Problem details: Please show all lines of the records that include "IPCAN".

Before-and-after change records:
########
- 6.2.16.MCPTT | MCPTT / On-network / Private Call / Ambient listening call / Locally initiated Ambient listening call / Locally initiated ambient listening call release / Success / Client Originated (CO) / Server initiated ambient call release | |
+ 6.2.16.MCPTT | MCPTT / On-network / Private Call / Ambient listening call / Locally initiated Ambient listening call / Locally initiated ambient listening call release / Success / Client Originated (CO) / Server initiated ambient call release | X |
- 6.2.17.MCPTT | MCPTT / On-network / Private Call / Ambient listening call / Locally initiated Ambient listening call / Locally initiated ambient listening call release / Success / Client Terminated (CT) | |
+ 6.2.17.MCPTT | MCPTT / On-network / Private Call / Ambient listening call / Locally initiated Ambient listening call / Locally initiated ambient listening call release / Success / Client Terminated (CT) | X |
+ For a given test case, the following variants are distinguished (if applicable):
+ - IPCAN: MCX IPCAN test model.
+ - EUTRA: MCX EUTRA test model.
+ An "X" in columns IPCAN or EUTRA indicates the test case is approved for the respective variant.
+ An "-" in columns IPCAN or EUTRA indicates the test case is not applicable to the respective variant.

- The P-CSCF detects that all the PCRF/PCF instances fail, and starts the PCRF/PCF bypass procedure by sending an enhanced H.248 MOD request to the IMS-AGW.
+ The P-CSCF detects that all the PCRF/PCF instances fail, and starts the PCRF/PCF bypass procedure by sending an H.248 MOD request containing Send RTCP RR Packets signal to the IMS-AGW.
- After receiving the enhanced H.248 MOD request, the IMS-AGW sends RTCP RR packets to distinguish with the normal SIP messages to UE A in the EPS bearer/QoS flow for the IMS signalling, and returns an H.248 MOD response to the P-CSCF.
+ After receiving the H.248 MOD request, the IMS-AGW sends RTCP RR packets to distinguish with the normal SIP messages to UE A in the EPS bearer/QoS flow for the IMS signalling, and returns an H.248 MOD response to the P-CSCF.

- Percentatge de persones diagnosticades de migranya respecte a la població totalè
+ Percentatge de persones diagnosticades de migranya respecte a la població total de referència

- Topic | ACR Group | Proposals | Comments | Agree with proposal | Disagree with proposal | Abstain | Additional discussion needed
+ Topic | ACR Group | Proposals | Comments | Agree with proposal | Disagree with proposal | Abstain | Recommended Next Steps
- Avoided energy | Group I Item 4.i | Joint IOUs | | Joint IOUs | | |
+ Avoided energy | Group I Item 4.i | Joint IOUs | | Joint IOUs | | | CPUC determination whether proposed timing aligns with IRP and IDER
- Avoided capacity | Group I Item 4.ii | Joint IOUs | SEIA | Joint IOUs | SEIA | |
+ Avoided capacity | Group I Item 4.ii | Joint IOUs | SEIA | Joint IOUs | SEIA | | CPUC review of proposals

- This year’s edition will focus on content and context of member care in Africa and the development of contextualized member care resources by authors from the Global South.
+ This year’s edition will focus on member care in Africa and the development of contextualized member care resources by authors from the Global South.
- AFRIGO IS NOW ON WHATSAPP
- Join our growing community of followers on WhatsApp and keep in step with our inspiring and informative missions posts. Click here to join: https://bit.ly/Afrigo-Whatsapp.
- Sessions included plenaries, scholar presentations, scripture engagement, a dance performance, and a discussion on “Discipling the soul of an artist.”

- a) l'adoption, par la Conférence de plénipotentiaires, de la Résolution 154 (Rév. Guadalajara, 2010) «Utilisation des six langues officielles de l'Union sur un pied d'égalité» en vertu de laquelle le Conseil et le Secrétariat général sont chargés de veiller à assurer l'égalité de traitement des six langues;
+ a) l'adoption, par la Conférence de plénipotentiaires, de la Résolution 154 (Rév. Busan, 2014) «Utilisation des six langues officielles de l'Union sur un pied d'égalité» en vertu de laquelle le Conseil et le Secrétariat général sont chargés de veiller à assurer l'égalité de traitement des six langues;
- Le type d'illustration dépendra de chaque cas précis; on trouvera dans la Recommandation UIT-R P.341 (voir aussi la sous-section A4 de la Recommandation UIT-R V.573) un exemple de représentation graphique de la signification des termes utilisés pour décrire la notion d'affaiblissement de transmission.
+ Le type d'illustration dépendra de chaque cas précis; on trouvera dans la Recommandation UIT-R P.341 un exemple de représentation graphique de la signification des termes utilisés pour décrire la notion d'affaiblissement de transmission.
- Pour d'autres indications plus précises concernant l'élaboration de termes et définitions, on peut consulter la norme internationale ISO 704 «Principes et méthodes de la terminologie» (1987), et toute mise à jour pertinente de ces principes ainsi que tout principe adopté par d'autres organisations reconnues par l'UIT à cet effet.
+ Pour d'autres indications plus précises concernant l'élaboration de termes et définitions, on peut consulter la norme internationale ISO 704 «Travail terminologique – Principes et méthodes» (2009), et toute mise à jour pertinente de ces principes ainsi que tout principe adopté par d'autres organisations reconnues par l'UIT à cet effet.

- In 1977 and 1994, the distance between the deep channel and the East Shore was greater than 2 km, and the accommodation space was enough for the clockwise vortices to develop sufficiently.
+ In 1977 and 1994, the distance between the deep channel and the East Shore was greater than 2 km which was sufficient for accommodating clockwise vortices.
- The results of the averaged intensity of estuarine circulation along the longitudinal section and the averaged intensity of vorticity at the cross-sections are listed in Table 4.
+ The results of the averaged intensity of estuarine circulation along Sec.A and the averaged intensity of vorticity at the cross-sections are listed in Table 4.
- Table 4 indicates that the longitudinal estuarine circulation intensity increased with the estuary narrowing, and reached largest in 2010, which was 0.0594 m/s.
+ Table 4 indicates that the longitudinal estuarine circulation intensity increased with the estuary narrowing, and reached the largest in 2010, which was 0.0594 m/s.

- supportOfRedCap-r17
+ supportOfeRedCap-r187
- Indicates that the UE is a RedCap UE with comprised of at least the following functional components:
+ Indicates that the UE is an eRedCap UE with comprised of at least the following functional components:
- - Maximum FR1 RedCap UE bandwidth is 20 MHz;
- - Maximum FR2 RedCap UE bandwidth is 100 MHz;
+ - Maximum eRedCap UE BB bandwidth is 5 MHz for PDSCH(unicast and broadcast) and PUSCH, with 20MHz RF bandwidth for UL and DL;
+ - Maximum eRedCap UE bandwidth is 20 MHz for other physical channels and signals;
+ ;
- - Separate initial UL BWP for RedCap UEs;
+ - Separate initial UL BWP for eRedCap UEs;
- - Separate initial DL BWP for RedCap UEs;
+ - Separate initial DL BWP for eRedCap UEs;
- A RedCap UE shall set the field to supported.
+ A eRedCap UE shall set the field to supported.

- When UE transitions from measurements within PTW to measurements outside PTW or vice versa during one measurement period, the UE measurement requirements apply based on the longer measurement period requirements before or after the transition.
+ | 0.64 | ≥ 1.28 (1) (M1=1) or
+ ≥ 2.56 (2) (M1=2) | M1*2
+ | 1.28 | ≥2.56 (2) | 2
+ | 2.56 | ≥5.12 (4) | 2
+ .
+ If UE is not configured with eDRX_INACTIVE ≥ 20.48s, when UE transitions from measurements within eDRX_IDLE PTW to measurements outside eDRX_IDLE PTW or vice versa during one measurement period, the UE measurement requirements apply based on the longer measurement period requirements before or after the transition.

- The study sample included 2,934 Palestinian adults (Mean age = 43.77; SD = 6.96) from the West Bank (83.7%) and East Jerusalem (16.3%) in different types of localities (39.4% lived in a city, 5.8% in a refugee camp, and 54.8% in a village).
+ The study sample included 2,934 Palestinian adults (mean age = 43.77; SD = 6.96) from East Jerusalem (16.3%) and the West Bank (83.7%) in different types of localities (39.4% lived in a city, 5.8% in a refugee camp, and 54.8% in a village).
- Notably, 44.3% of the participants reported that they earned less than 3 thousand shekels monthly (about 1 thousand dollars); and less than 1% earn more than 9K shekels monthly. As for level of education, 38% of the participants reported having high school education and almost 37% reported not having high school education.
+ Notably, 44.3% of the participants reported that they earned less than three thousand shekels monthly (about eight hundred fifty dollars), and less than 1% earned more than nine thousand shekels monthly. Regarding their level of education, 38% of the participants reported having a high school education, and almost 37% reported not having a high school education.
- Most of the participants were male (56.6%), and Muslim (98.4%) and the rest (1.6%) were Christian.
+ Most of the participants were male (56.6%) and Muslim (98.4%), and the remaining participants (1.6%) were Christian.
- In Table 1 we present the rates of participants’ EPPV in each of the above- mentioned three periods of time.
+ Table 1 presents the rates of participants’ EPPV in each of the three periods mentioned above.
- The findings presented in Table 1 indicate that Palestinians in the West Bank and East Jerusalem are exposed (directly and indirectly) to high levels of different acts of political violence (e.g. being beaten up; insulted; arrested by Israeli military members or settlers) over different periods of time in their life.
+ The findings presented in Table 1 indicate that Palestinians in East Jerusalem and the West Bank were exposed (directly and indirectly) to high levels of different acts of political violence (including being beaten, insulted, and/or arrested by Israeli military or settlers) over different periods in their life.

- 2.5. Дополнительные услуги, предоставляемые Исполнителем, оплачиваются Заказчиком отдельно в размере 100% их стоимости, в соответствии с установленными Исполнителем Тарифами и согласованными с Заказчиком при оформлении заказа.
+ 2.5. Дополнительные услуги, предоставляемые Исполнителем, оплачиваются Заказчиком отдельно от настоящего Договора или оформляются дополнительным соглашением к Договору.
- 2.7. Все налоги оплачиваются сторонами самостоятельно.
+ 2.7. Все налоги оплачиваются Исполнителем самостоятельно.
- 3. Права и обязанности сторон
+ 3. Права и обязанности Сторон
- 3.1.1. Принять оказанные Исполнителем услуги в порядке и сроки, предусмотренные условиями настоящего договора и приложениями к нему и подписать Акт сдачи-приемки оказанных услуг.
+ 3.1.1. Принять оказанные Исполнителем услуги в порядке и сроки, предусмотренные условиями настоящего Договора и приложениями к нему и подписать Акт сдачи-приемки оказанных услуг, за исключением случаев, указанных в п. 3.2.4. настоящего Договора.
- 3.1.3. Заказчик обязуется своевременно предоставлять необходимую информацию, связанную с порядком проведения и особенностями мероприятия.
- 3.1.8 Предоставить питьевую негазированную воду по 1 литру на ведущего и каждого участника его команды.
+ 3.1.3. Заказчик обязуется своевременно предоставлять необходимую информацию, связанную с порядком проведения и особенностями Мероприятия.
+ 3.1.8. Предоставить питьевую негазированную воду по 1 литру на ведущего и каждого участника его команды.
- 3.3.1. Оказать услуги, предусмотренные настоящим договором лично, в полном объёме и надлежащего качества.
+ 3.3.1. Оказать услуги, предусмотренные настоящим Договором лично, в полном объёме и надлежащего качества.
########
Solution below:
+ - IPCAN: MCX IPCAN test model.
+ An "X" in columns IPCAN or EUTRA indicates the test case is approved for the respective variant.
+ An "-" in columns IPCAN or EUTRA indicates the test case is not applicable to the respective variant.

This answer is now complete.